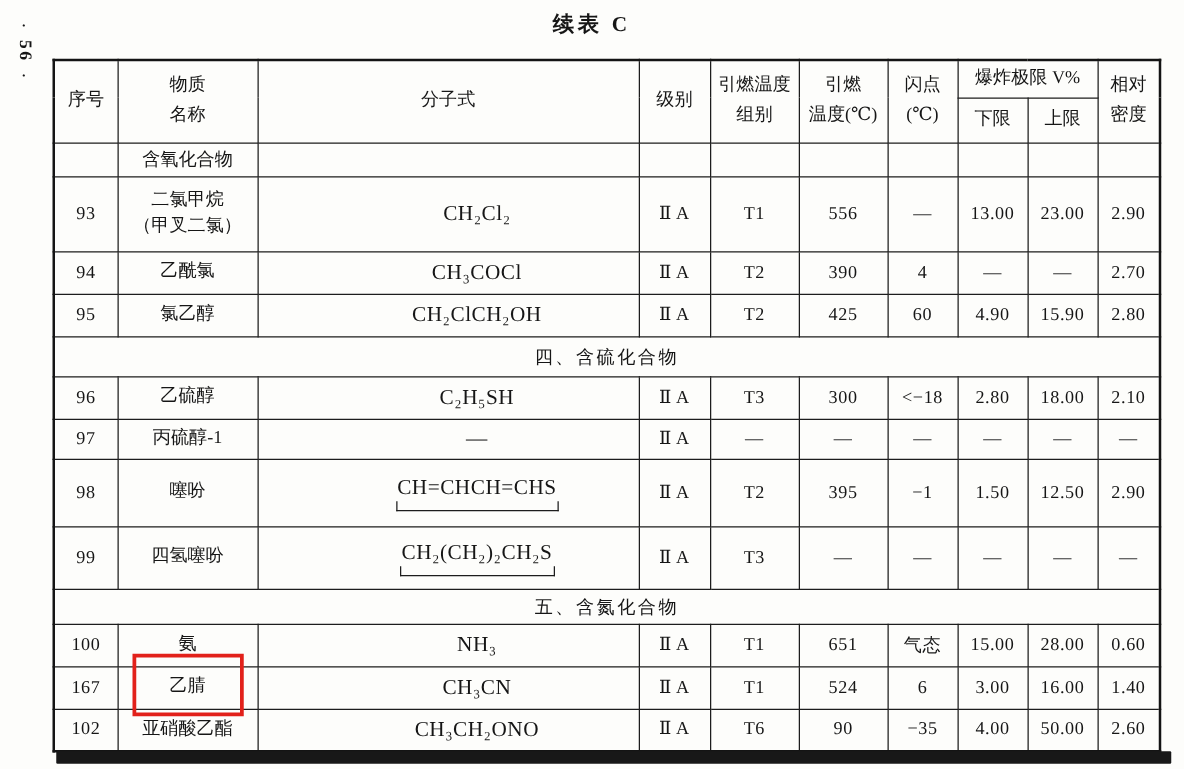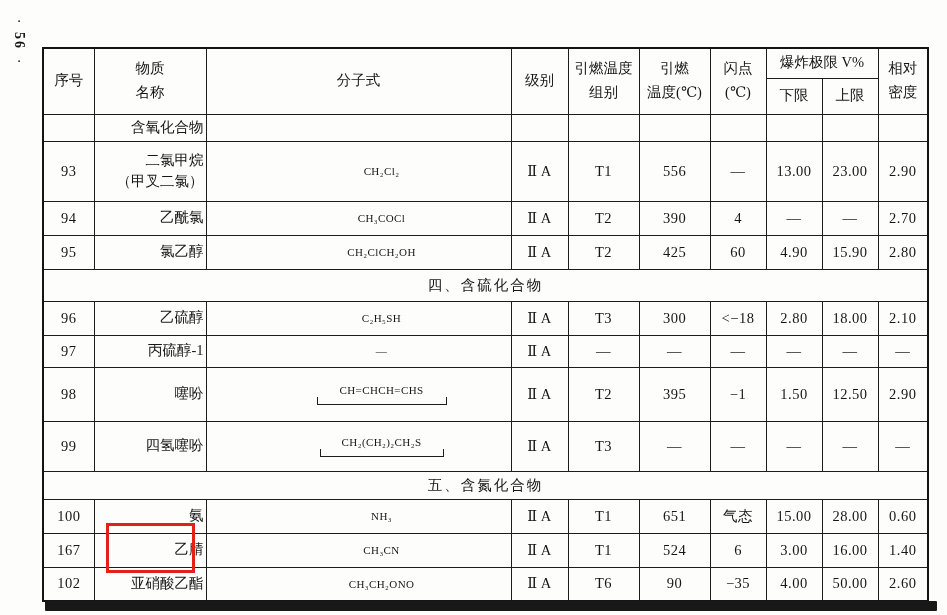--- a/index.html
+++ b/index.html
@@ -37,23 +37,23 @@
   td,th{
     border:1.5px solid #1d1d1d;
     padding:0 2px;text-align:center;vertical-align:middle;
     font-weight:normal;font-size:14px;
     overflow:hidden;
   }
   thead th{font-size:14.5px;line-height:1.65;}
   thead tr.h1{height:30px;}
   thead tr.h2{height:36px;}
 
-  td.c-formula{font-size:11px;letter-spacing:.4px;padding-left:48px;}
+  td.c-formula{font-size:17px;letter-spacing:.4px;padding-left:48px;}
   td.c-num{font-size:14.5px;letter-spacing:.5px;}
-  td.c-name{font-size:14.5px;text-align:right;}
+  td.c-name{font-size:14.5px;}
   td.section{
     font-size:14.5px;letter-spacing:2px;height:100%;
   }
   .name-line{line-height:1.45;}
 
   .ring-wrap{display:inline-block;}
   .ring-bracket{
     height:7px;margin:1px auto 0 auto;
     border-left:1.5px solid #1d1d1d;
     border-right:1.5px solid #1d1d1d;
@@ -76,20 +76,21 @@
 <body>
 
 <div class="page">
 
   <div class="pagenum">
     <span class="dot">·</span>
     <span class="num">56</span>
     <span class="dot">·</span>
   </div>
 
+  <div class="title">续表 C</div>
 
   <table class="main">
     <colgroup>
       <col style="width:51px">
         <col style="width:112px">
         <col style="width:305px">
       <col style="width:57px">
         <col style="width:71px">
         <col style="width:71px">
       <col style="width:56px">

Assigned task: Wherever a picture appears in the records above, skip it and retype everything else exactly.

Reply:
--- a/index.html
+++ b/index.html
@@ -37,23 +37,23 @@
   td,th{
     border:1.5px solid #1d1d1d;
     padding:0 2px;text-align:center;vertical-align:middle;
     font-weight:normal;font-size:14px;
     overflow:hidden;
   }
   thead th{font-size:14.5px;line-height:1.65;}
   thead tr.h1{height:30px;}
   thead tr.h2{height:36px;}
 
-  td.c-formula{font-size:11px;letter-spacing:.4px;padding-left:48px;}
+  td.c-formula{font-size:17px;letter-spacing:.4px;padding-left:48px;}
   td.c-num{font-size:14.5px;letter-spacing:.5px;}
-  td.c-name{font-size:14.5px;text-align:right;}
+  td.c-name{font-size:14.5px;}
   td.section{
     font-size:14.5px;letter-spacing:2px;height:100%;
   }
   .name-line{line-height:1.45;}
 
   .ring-wrap{display:inline-block;}
   .ring-bracket{
     height:7px;margin:1px auto 0 auto;
     border-left:1.5px solid #1d1d1d;
     border-right:1.5px solid #1d1d1d;
@@ -76,20 +76,21 @@
 <body>
 
 <div class="page">
 
   <div class="pagenum">
     <span class="dot">·</span>
     <span class="num">56</span>
     <span class="dot">·</span>
   </div>
 
+  <div class="title">续表 C</div>
 
   <table class="main">
     <colgroup>
       <col style="width:51px">
         <col style="width:112px">
         <col style="width:305px">
       <col style="width:57px">
         <col style="width:71px">
         <col style="width:71px">
       <col style="width:56px">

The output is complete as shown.